Peki ilişkilerimiz bu aşamada güvenlik alanında stratejik işbirliği boyutuna çıkma ihtimali ne kadar yüksek?
Bu konuyu Sputnik Radyosu’na konuşan Ankara Ufuk Üniversitesi Uluslararası İlişkiler Bölümü Başkanı, Saadet Partisi Genel Başkan Danışmanı, eski milletvekili Prof. Dr. Oya Akgönenç şöyle değerlendirdi.
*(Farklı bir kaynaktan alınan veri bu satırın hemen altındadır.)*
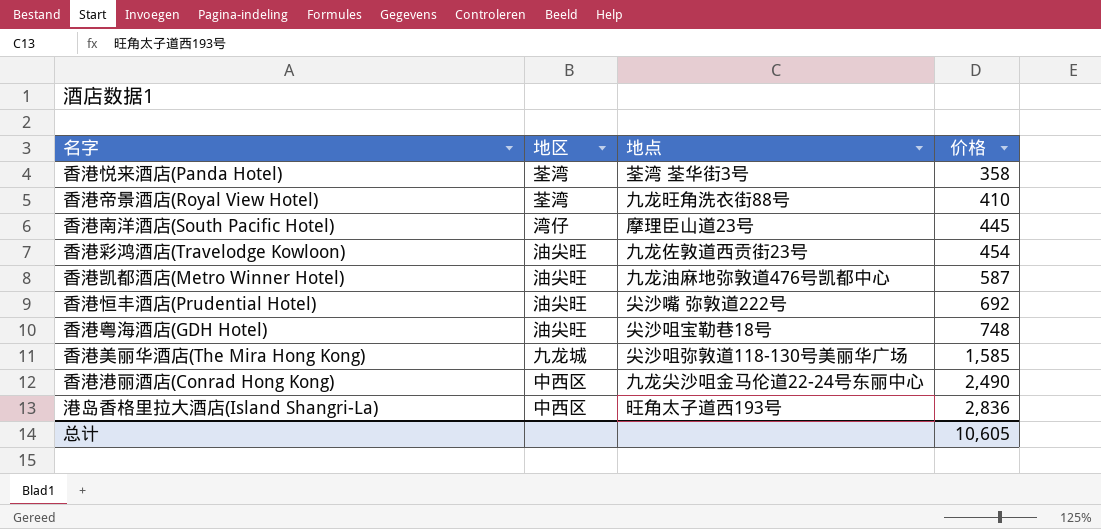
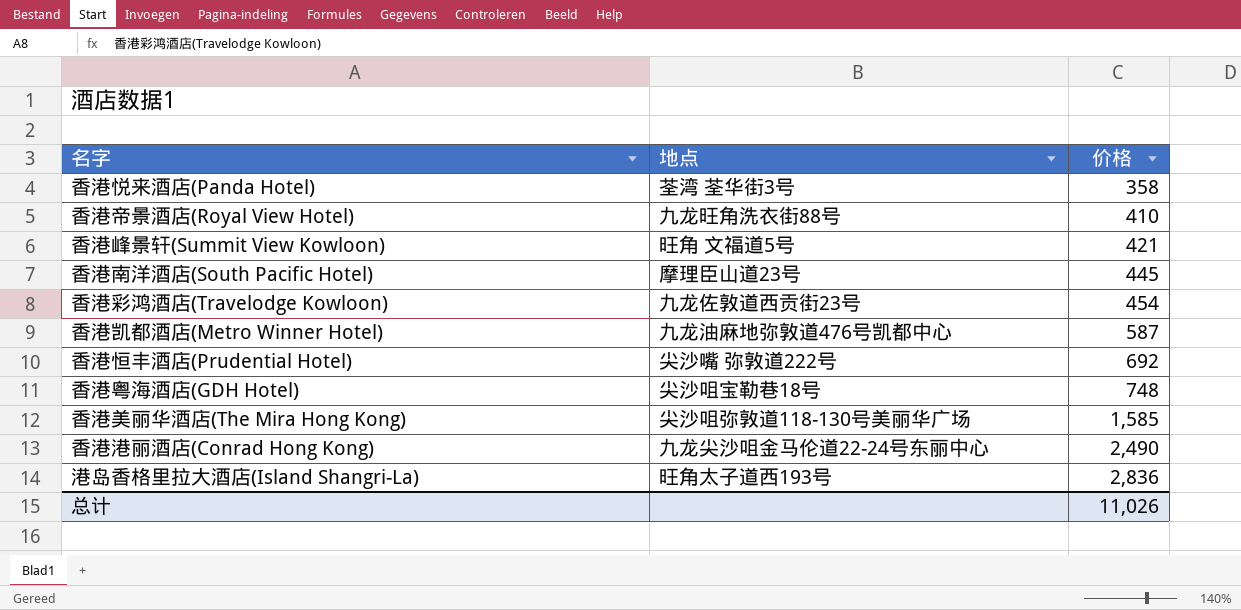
column 地区 | position: 2 -> none
row 香港峰景轩(Summit View Kowloon): none -> 旺角 文福道5号 | 421
总计 | 价格: 10,605 -> 11,026

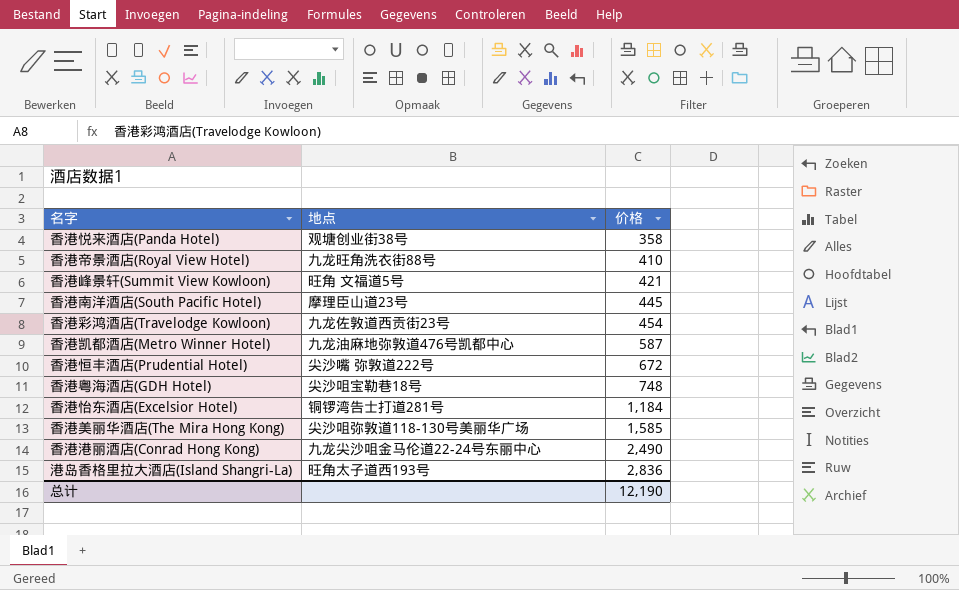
香港悦来酒店(Panda Hotel) | 地点: 荃湾 荃华街3号 -> 观塘创业街38号
香港恒丰酒店(Prudential Hotel) | 价格: 692 -> 672
row 香港怡东酒店(Excelsior Hotel): none -> 铜锣湾告士打道281号 | 1,184
总计 | 价格: 11,026 -> 12,190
İlk diyebileceğim ekonomi alanında işbirlikleri hızla artabilir. Tekrar, eskiden olduğu gibi, ticaretin her türlüsü, imalat parçaları, müşterek üretim şeklinde, tabi turizm alanında olabilir. Güvenlik alanında ne kadar olur, onu bilemiyorum, ama muhakkak ki, şu anda olduğundan çok daha olumlu bir gelişme olur orada da. Ama o ne kadar olur, işte onu bilmek biraz zor. Çünkü Türkiye’nin bağlı olduğu Kuzey Atlantik Antlaşması gibi birçok antlaşma var. Ama onlarla ters düşmeyen geniş alanlar da mevcut. Herhalde o alanlarda ilk adımlar atılabilir.